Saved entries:

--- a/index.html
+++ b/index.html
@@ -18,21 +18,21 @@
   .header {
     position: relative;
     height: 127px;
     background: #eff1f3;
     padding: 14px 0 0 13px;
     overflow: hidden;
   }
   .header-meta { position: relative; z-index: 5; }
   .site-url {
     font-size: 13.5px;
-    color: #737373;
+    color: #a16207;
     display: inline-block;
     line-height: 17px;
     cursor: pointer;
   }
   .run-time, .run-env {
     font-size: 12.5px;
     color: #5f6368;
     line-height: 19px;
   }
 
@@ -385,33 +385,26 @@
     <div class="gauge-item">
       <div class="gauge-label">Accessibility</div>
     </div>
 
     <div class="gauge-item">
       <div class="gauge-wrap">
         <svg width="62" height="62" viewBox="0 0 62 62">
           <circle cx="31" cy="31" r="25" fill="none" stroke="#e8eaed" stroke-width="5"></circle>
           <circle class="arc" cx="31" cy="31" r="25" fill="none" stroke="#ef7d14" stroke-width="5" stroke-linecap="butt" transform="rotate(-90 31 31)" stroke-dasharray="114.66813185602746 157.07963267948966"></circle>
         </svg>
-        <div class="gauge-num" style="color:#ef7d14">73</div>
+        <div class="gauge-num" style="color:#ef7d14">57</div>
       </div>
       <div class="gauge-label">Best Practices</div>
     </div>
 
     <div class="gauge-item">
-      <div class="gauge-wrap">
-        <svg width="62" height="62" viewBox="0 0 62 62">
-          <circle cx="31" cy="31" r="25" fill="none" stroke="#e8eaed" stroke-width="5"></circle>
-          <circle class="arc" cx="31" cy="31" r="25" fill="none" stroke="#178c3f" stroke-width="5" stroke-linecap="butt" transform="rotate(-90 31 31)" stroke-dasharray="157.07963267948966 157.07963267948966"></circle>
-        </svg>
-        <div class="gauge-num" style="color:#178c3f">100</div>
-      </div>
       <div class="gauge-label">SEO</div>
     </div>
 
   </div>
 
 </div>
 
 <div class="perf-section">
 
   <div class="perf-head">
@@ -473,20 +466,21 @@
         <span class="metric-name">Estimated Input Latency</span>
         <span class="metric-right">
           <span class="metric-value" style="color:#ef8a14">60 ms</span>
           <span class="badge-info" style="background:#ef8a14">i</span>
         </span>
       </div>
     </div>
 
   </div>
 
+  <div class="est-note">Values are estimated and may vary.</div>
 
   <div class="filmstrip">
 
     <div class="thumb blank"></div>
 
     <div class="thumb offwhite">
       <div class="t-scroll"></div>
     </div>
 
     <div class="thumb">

What to produce -> Would you reproduce all of the data exactly, without a single alteration?

Response for this exercise ->
--- a/index.html
+++ b/index.html
@@ -18,21 +18,21 @@
   .header {
     position: relative;
     height: 127px;
     background: #eff1f3;
     padding: 14px 0 0 13px;
     overflow: hidden;
   }
   .header-meta { position: relative; z-index: 5; }
   .site-url {
     font-size: 13.5px;
-    color: #737373;
+    color: #a16207;
     display: inline-block;
     line-height: 17px;
     cursor: pointer;
   }
   .run-time, .run-env {
     font-size: 12.5px;
     color: #5f6368;
     line-height: 19px;
   }
 
@@ -385,33 +385,26 @@
     <div class="gauge-item">
       <div class="gauge-label">Accessibility</div>
     </div>
 
     <div class="gauge-item">
       <div class="gauge-wrap">
         <svg width="62" height="62" viewBox="0 0 62 62">
           <circle cx="31" cy="31" r="25" fill="none" stroke="#e8eaed" stroke-width="5"></circle>
           <circle class="arc" cx="31" cy="31" r="25" fill="none" stroke="#ef7d14" stroke-width="5" stroke-linecap="butt" transform="rotate(-90 31 31)" stroke-dasharray="114.66813185602746 157.07963267948966"></circle>
         </svg>
-        <div class="gauge-num" style="color:#ef7d14">73</div>
+        <div class="gauge-num" style="color:#ef7d14">57</div>
       </div>
       <div class="gauge-label">Best Practices</div>
     </div>
 
     <div class="gauge-item">
-      <div class="gauge-wrap">
-        <svg width="62" height="62" viewBox="0 0 62 62">
-          <circle cx="31" cy="31" r="25" fill="none" stroke="#e8eaed" stroke-width="5"></circle>
-          <circle class="arc" cx="31" cy="31" r="25" fill="none" stroke="#178c3f" stroke-width="5" stroke-linecap="butt" transform="rotate(-90 31 31)" stroke-dasharray="157.07963267948966 157.07963267948966"></circle>
-        </svg>
-        <div class="gauge-num" style="color:#178c3f">100</div>
-      </div>
       <div class="gauge-label">SEO</div>
     </div>
 
   </div>
 
 </div>
 
 <div class="perf-section">
 
   <div class="perf-head">
@@ -473,20 +466,21 @@
         <span class="metric-name">Estimated Input Latency</span>
         <span class="metric-right">
           <span class="metric-value" style="color:#ef8a14">60 ms</span>
           <span class="badge-info" style="background:#ef8a14">i</span>
         </span>
       </div>
     </div>
 
   </div>
 
+  <div class="est-note">Values are estimated and may vary.</div>
 
   <div class="filmstrip">
 
     <div class="thumb blank"></div>
 
     <div class="thumb offwhite">
       <div class="t-scroll"></div>
     </div>
 
     <div class="thumb">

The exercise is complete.